Wajah Tum Ho () is a 2016 Indian Hindi-language erotic-crime mystery thriller film directed by Vishal Pandya. It features Sharman Joshi, Gurmeet Choudhary and Sana Khan, in lead roles. The film revolves around a live murder committed on television.

The production of the film began in February 2016 and principal photography was commenced in May 2016 in Mumbai and was wrapped by October 2016. The trailer was released on 14 October 2016. The film was released on 16 December 2016.

Plot
The movie starts by showing a lodge where a policeman is raping a young girl and then goes out to meet the girl's boyfriend. The policeman blackmailed the couple because he caught them with drugs and the girl made a deal with him to have sex in exchange for dropping all charges. After the policeman leaves, he gets into an accident. When he regains his consciousness, he finds himself chained where a computer genius hacks a TV channel owned by Rahul Oberoi and broadcasts the live murder of a police officer called Ramesh Sarniak. The Assistant Commissioner of Police, Kabir Deshmukh, interrogates Rahul Oberoi wherein Siya, a lawyer, tries to defend his case. Sia has her boyfriend Ranveer Bajaj whom she has an intimate relationship with him . He is a  prosecution lawyer.

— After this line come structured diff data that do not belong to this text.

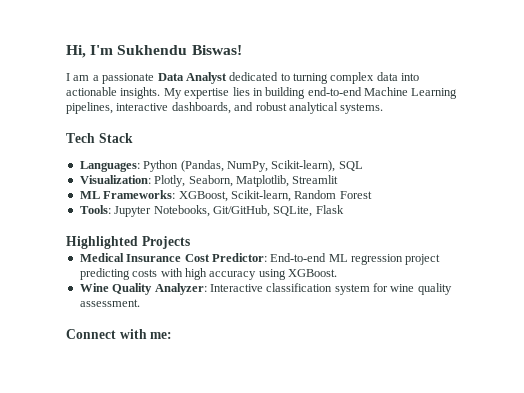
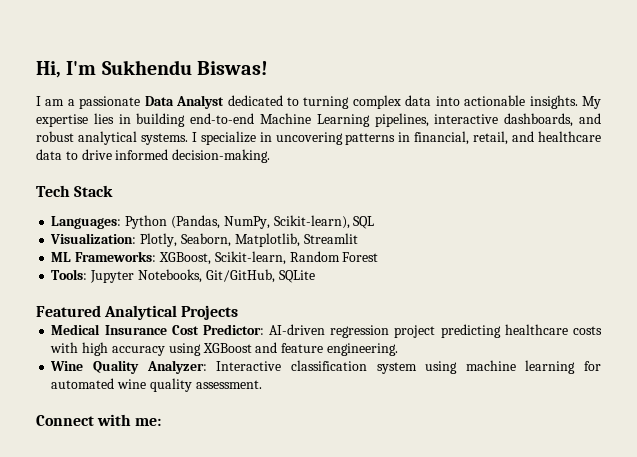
+ I specialize in uncovering patterns in financial, retail, and healthcare data to drive informed decision-making.
- Tools: Jupyter Notebooks, Git/GitHub, SQLite, Flask
- Highlighted Projects
+ Tools: Jupyter Notebooks, Git/GitHub, SQLite
+ Featured Analytical Projects
- Medical Insurance Cost Predictor: End-to-end ML regression project predicting costs with high accuracy using XGBoost.
+ Medical Insurance Cost Predictor: AI-driven regression project predicting healthcare costs with high accuracy using XGBoost and feature engineering.
- Wine Quality Analyzer: Interactive classification system for wine quality assessment.
+ Wine Quality Analyzer: Interactive classification system using machine learning for automated wine quality assessment.

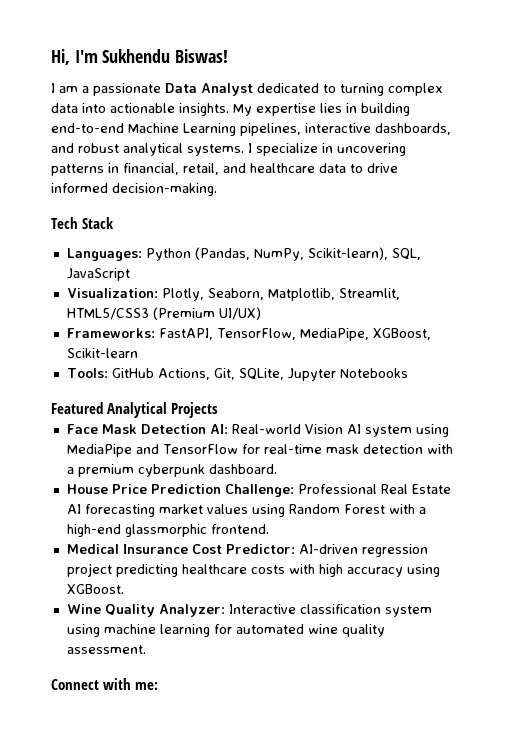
- Languages: Python (Pandas, NumPy, Scikit-learn), SQL
+ Languages: Python (Pandas, NumPy, Scikit-learn), SQL, JavaScript
- Visualization: Plotly, Seaborn, Matplotlib, Streamlit
- ML Frameworks: XGBoost, Scikit-learn, Random Forest
- Tools: Jupyter Notebooks, Git/GitHub, SQLite
+ Visualization: Plotly, Seaborn, Matplotlib, Streamlit, HTML5/CSS3 (Premium UI/UX)
+ Frameworks: FastAPI, TensorFlow, MediaPipe, XGBoost, Scikit-learn
+ Tools: GitHub Actions, Git, SQLite, Jupyter Notebooks
  Featured Analytical Projects
+ Face Mask Detection AI: Real-world Vision AI system using MediaPipe and TensorFlow for real-time mask detection with a premium cyberpunk dashboard.
+ House Price Prediction Challenge: Professional Real Estate AI forecasting market values using Random Forest with a high-end glassmorphic frontend.
- Medical Insurance Cost Predictor: AI-driven regression project predicting healthcare costs with high accuracy using XGBoost and feature engineering.
+ Medical Insurance Cost Predictor: AI-driven regression project predicting healthcare costs with high accuracy using XGBoost.

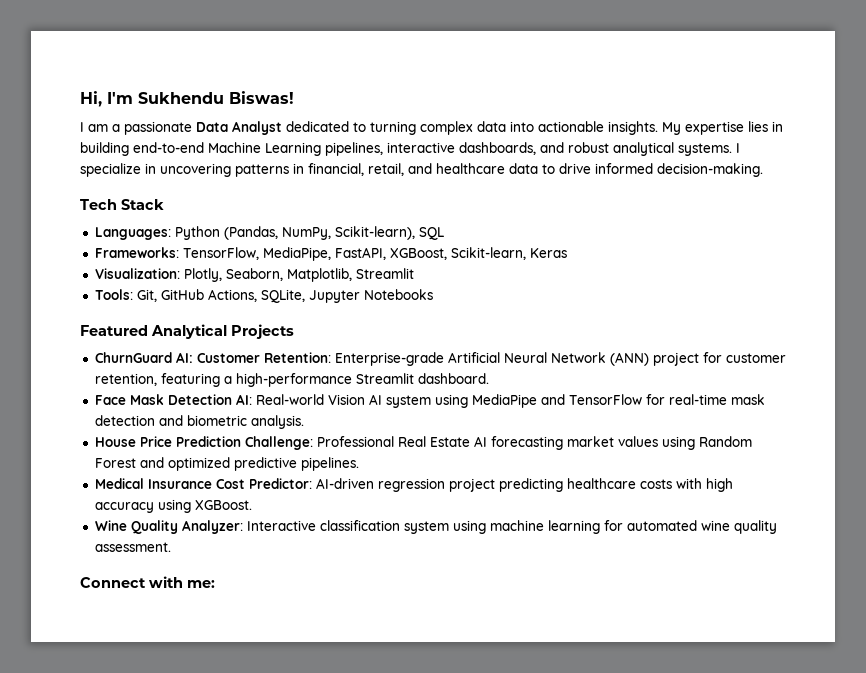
- Languages: Python (Pandas, NumPy, Scikit-learn), SQL, JavaScript
- Visualization: Plotly, Seaborn, Matplotlib, Streamlit, HTML5/CSS3 (Premium UI/UX)
- Frameworks: FastAPI, TensorFlow, MediaPipe, XGBoost, Scikit-learn
+ Languages: Python (Pandas, NumPy, Scikit-learn), SQL
+ Frameworks: TensorFlow, MediaPipe, FastAPI, XGBoost, Scikit-learn, Keras
+ Visualization: Plotly, Seaborn, Matplotlib, Streamlit
- Tools: GitHub Actions, Git, SQLite, Jupyter Notebooks
+ Tools: Git, GitHub Actions, SQLite, Jupyter Notebooks
+ ChurnGuard AI: Customer Retention: Enterprise-grade Artificial Neural Network (ANN) project for customer retention, featuring a high-performance Streamlit dashboard.
- Face Mask Detection AI: Real-world Vision AI system using MediaPipe and TensorFlow for real-time mask detection with a premium cyberpunk dashboard.
+ Face Mask Detection AI: Real-world Vision AI system using MediaPipe and TensorFlow for real-time mask detection and biometric analysis.
- House Price Prediction Challenge: Professional Real Estate AI forecasting market values using Random Forest with a high-end glassmorphic frontend.
+ House Price Prediction Challenge: Professional Real Estate AI forecasting market values using Random Forest and optimized predictive pipelines.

During the investigation, Kabir Deshmukh considers Karan Parekh, Rahul's old business partner, to be the suspect. ACP Deshmukh tracks Karan's location in a hotel and goes to catch him. Upon reaching the hotel, he discovers that Karan is missing and is also being murdered on live television. Later, ACP Deshmukh finds out that Rahul and Karan were involved in raping a girl named Rajni, an employee in Rahul's company. ACP Deshmukh reveals this to Ranveer and Sia wherein Ranveer speaks out about the fact that an old man had saved Rajni from being raped and filed a complaint against Rahul and Karan. At that time, Rahul and Karan were prosecuted by Ranveer in the court. However, Ranveer lost the case as the old man had died in a fire explosion in his house and was the only witness for that case.

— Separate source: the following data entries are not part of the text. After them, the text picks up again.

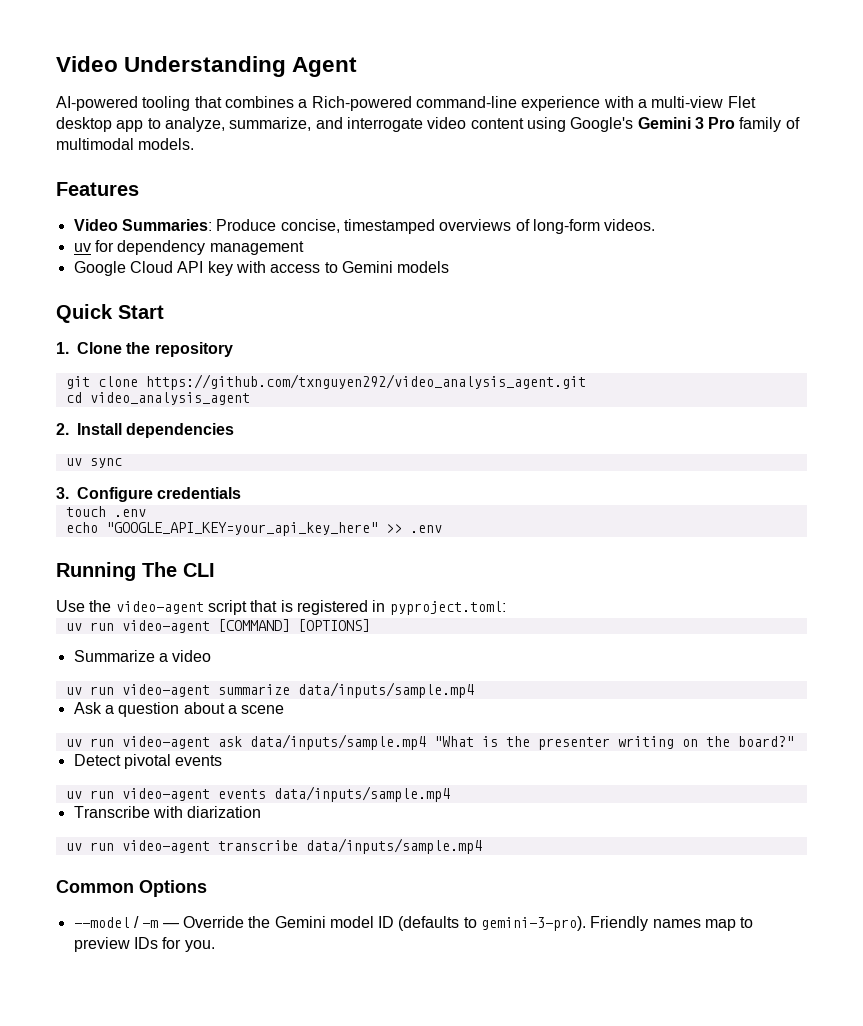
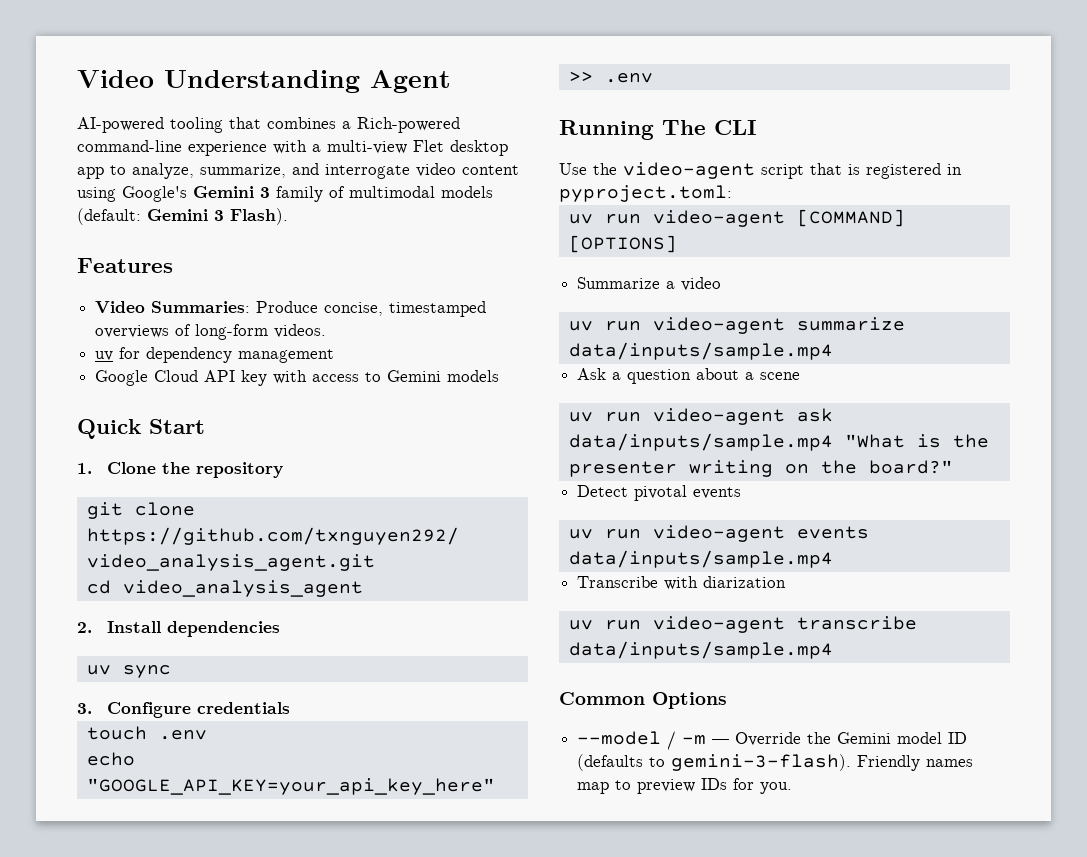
- AI-powered tooling that combines a Rich-powered command-line experience with a multi-view Flet desktop app to analyze, summarize, and interrogate video content using Google's Gemini 3 Pro family of multimodal models.
+ AI-powered tooling that combines a Rich-powered command-line experience with a multi-view Flet desktop app to analyze, summarize, and interrogate video content using Google's Gemini 3 family of multimodal models (default: Gemini 3 Flash).
- --model / -m — Override the Gemini model ID (defaults to gemini-3-pro).
+ --model / -m — Override the Gemini model ID (defaults to gemini-3-flash).

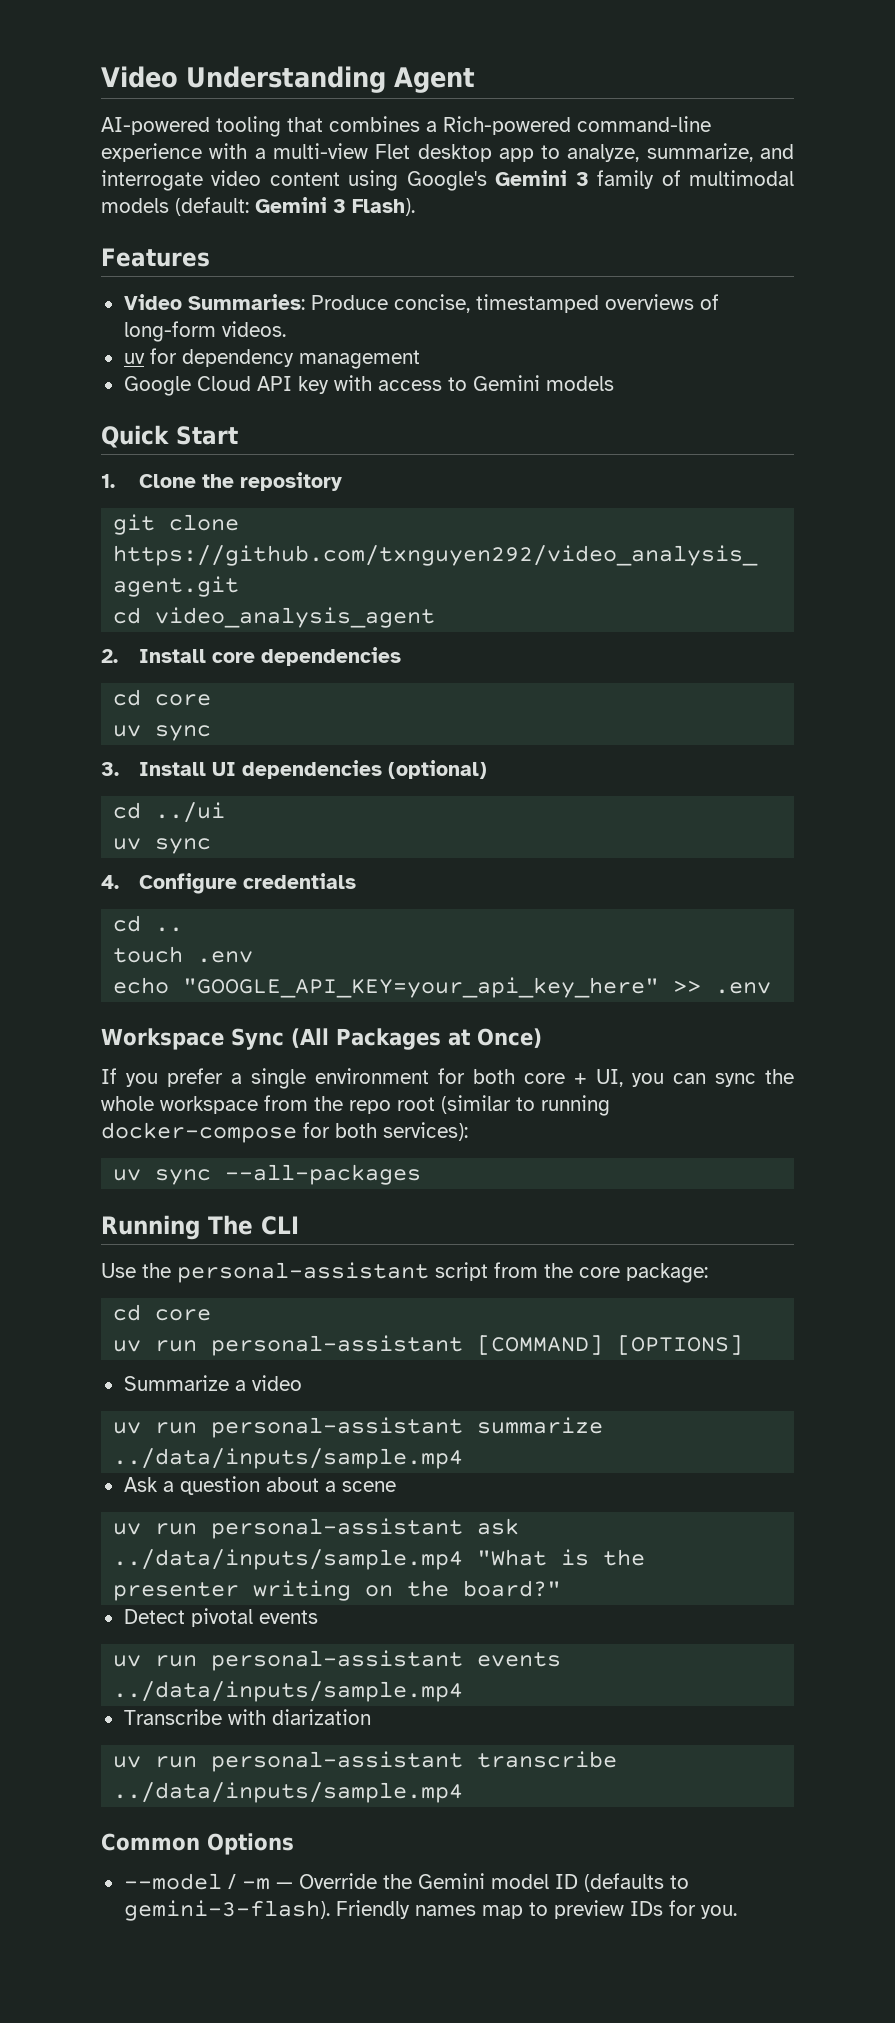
- 2. Install dependencies
+ 2. Install core dependencies
+ cd core
  uv sync
- 3. Configure credentials
+ 3. Install UI dependencies (optional)
+ cd ../ui
+ uv sync
+ 4. Configure credentials
+ cd ..
+ Workspace Sync (All Packages at Once)
+ If you prefer a single environment for both core + UI, you can sync the whole workspace from the repo root (similar to running docker-compose for both services):
+ uv sync --all-packages
- Use the video-agent script that is registered in pyproject.toml:
- uv run video-agent [COMMAND] [OPTIONS]
+ Use the personal-assistant script from the core package:
+ cd core
+ uv run personal-assistant [COMMAND] [OPTIONS]
- uv run video-agent summarize data/inputs/sample.mp4
+ uv run personal-assistant summarize ../data/inputs/sample.mp4
- uv run video-agent ask data/inputs/sample.mp4 "What is the presenter writing on the board?"
+ uv run personal-assistant ask ../data/inputs/sample.mp4 "What is the presenter writing on the board?"
- uv run video-agent events data/inputs/sample.mp4
+ uv run personal-assistant events ../data/inputs/sample.mp4
- uv run video-agent transcribe data/inputs/sample.mp4
+ uv run personal-assistant transcribe ../data/inputs/sample.mp4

Now, it is clear that Rahul was not involved in any of the murders. Eventually, the police consider Rajni to be the suspect. Rahul now decides to flee India, but is not allowed to leave because his sugar level drastically increases. In no time, the police get to know that Rajni has gone missing and learn that Mac, Rajni's boyfriend who is also an employee in Rahul's company, is involved in the murders.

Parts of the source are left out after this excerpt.